Ewen James Hanning Cameron, Baron Cameron of Dillington (born November 24, 1949 ) is a British landowner and life peer .

life and career

Cameron attended Harrow School and studied Modern History at Oxford University .

He has been the manager of the Dillington Estate in Somerset since 1971 . From 1986 to 1987 he was High Sheriff of Somerset. He was the founder of Orchard Media Ltd and from 1989 to 1999 whose chairman ( Chairman ). Cameron was President of the Somerset Federation of Young Farmers' Clubs from 1990 to 1991 . From 1995 to 1997 he was national president of the Country Land and Business Association and from 1997 to 2000 he was a member of the UK Government's Round Table for Sustainable Development , which was followed by the Sustainable Development Commission . From 1998 to 2006 he was chairman ( Chairman ) of Lets Go Travel Ltd . He was Chair of the Countryside Agency from 1999 to 2004 , and from 2000 to 2004 as UK Government's rural advocate for England . Among other things, he attracted public attention that as Chairman of the Countryside Agency he was responsible for the failure- prone supply of British cities with food Hint criticized that urban food supplies were so low that cities only separated nine meals from the outbreak of anarchy.

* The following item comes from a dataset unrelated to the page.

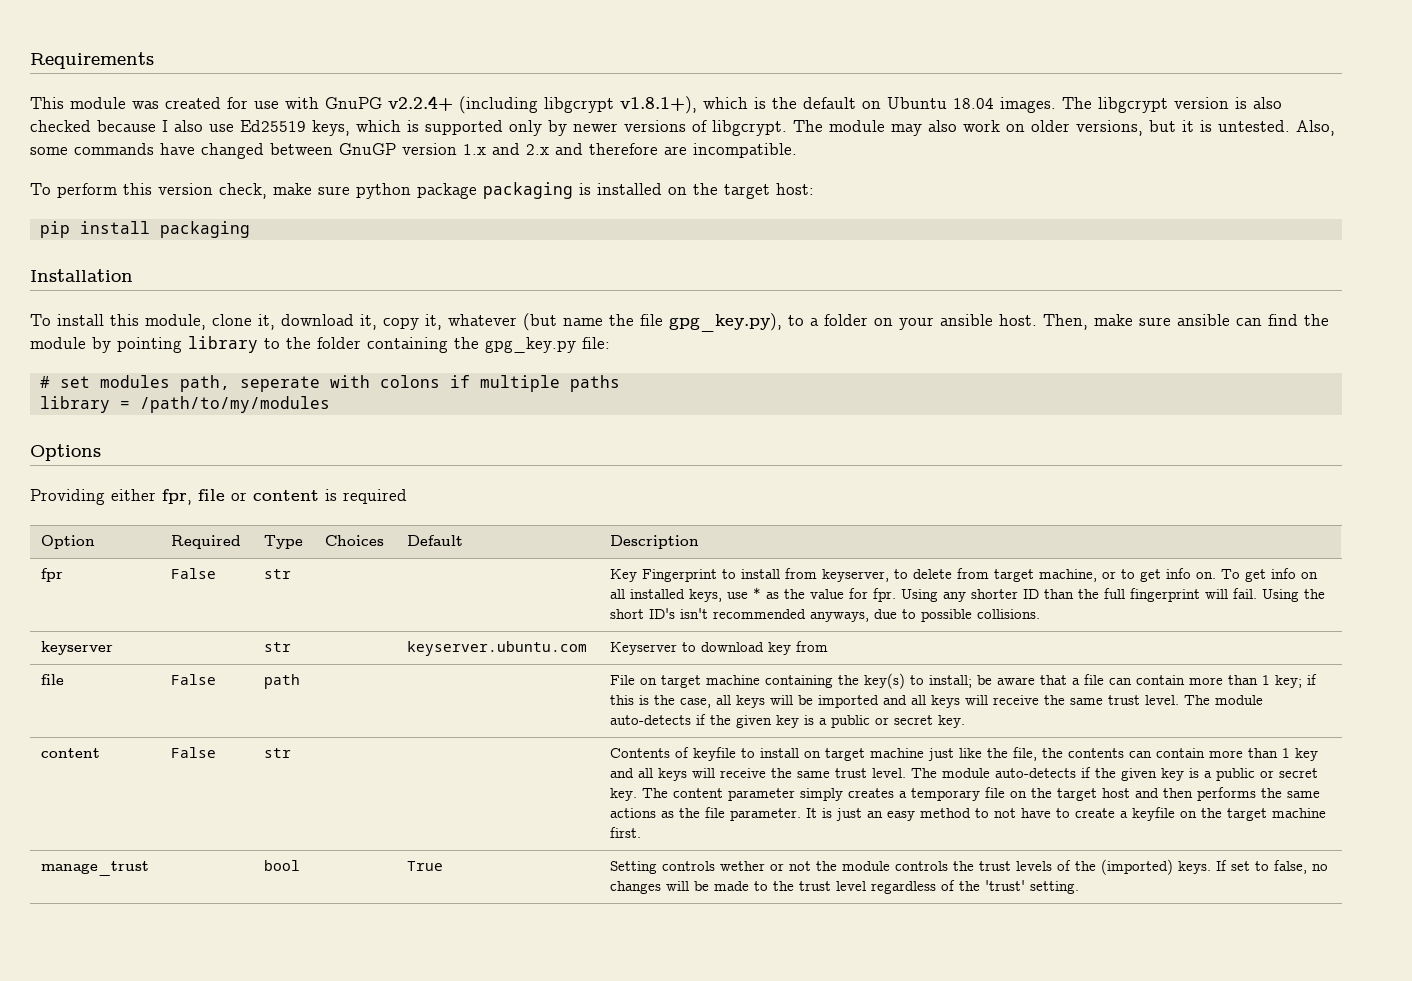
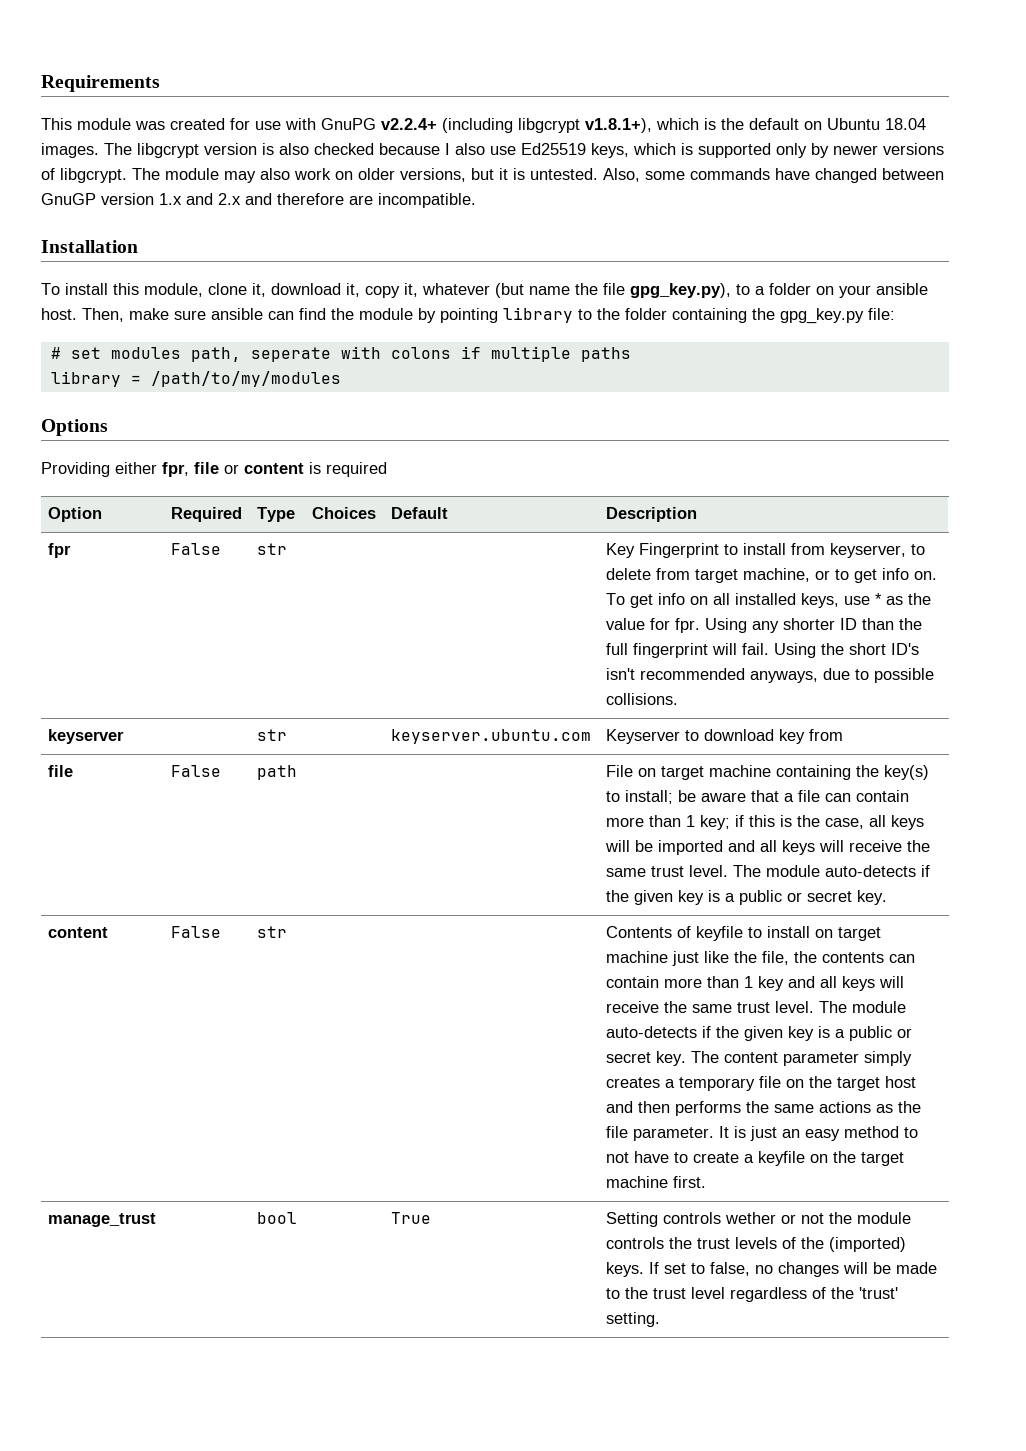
[30,182,814,199] [39,221,250,238] // To perform this version check, make sure python package packaging is installed on the target host: // pip install packaging -> (476, 200) none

Cameron has served as Chairman of the Somerset Strategic Partnership since 2004 . From 2006 to 2007 he was President of the Royal Bath and West Society . Since 2006 he has been chairman ( chairman ) of the Airports Direct Travel Ltd and since 2008 director of the Royal Bath and West Society Ltd. He is also a director of Allangrange Farming Company and a member of the Trustee of Vaughan Lee Memorial Hall and the Gooch Charitable Trust .

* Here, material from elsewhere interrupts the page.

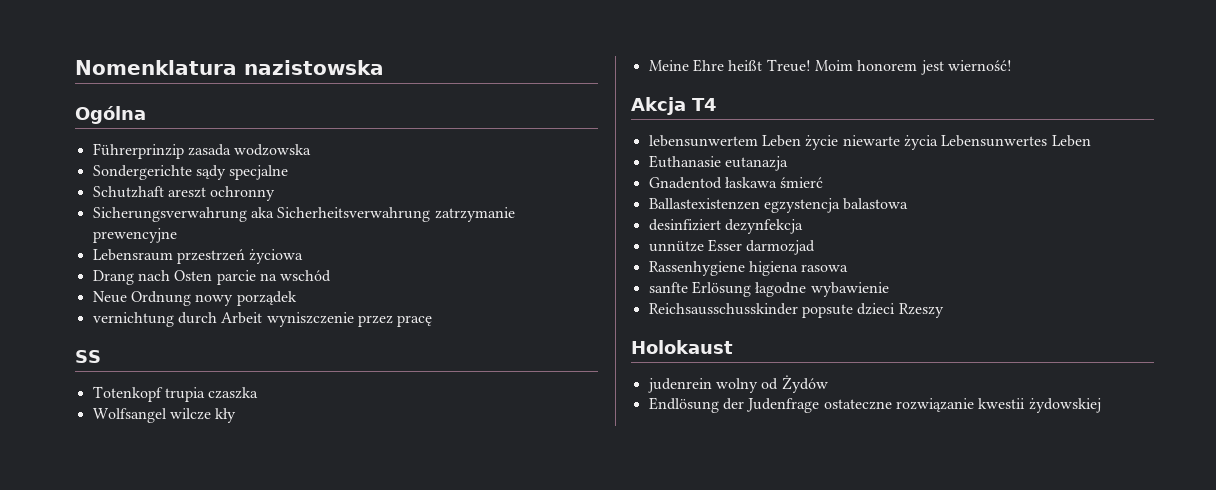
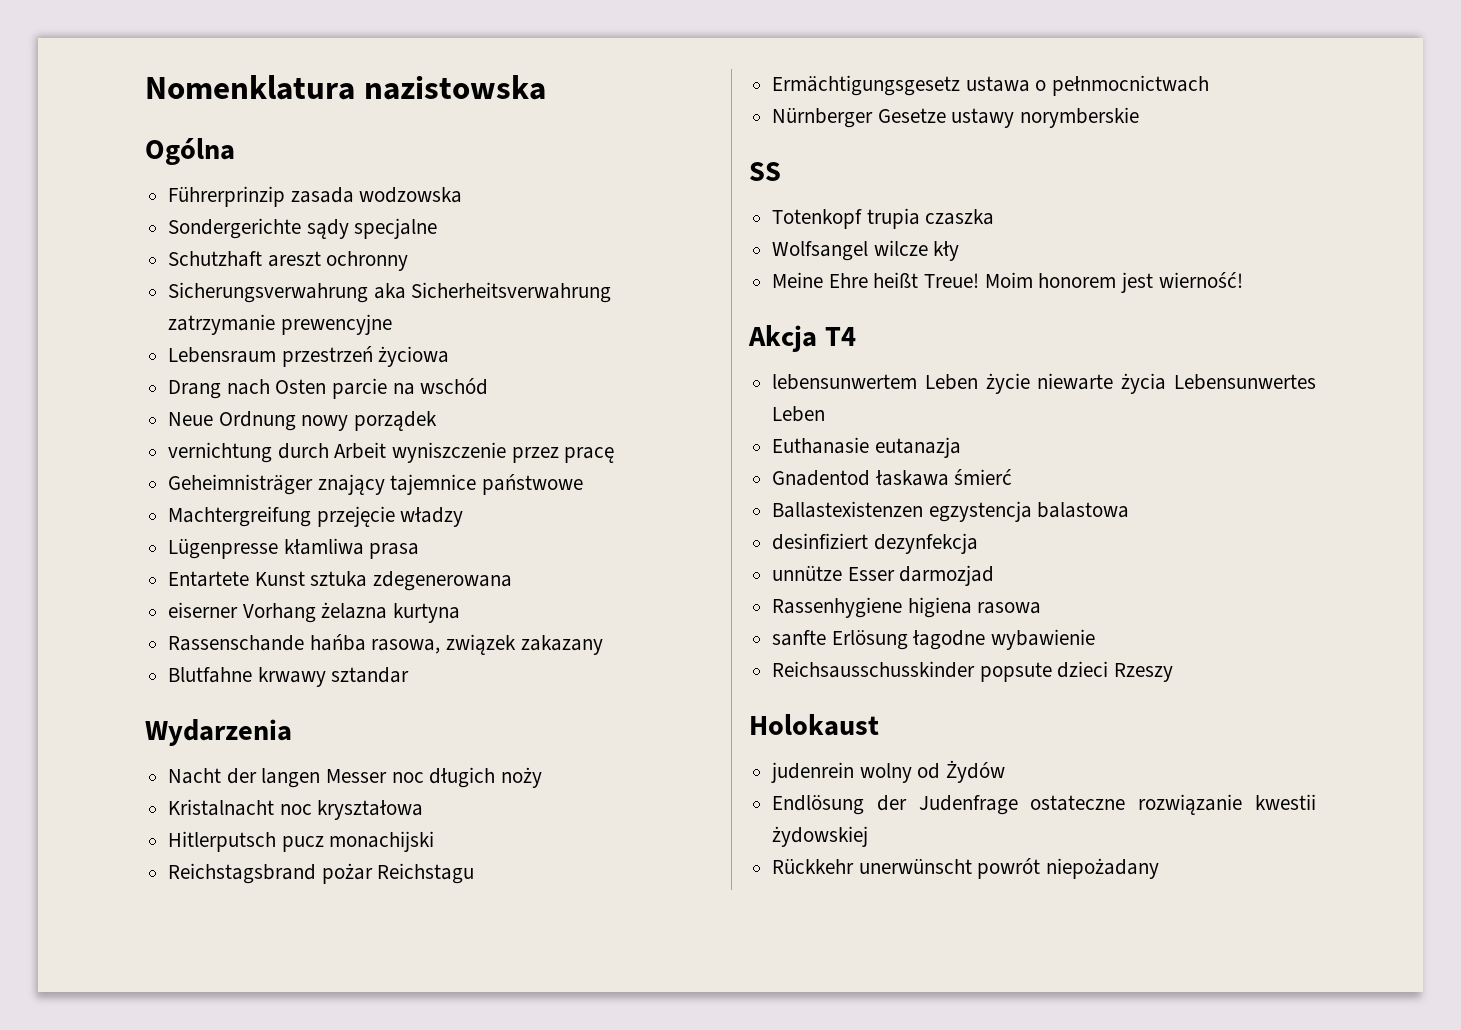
(433, 321) none -> [168,474,584,495] [168,506,464,527] [168,538,420,559] [168,571,513,591] [168,602,461,623] [168,634,603,655] [168,667,410,687] [145,719,292,746] [168,767,543,788] [168,799,424,820] [168,831,435,852] [168,863,475,884] [772,75,1210,96] [772,107,1140,128] // Geheimnisträger znający tajemnice państwowe // Machtergreifung przejęcie władzy // Lügenpresse kłamliwa prasa // Entartete Kunst sztuka zdegenerowana // eiserner Vorhang żelazna kurtyna // Rassenschande hańba rasowa, związek zakazany // Blutfahne krwawy sztandar // Wydarzenia // Nacht der langen Messer noc długich noży // Kristalnacht noc kryształowa // Hitlerputsch pucz monachijski // Reichstagsbrand pożar Reichstagu // Ermächtigungsgesetz ustawa o pełnmocnictwach // Nürnberger Gesetze ustawy norymberskie
(1101, 405) none -> [772,858,1160,879] // Rückkehr unerwünscht powrót niepożadany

Cameron has been President of the Guild of Agricultural Journalists since 2010 .

Membership in the House of Lords

Cameron was appointed on 29 June 2004 Life peer as Baron Cameron of Dillington, of Dillington in the County of Somerset appointed. The official introduction to the House of Lords took place on September 7, 2004. He gave his inaugural address on November 30, 2004. He is a crossbencher in the House of Lords .

He names EU agriculture, the environment, nature, rural affairs, food and agriculture in the third world as his political interests. He mentions the states of Africa south of the Sahara as states of interest .

From 2005 to 2009 he was a member of the Agriculture and Environment Sub-Committee . After the 2010 general election , Cameron became ( Co-Chair ) of the All Party Parliamentary Group on Agriculture and Food for Development , along with House MP Tony Baldry .

Honors

In 1989 he became Deputy Lieutenant of Somerset . Cameron became a Fellow of the Royal Institute of Chartered Surveyors in 1992 , a Fellow of the Royal Agricultural Societies of Great Britain in 1996, and the Royal Society of Arts in 1996 . In 2003 he became a Knight Bachelor .

In 2004 he was awarded an honorary Doctor of Law (Hon LLD) degree from the University of Exeter .

family

Cameron is the second son, but the oldest living son of Allan Cameron (born March 25, 1917, † December 4, 2011, second son of Colonel Sir Donald Walter Cameron of Lochiel, KT, XXV Lochiel ) and his wife (Mary) Elizabeth Vaughan-Lee (November 28, 1915 - December 10, 2008), descended from a family who owned land in Somerset. Ewen Cameron is married and has three sons and a daughter.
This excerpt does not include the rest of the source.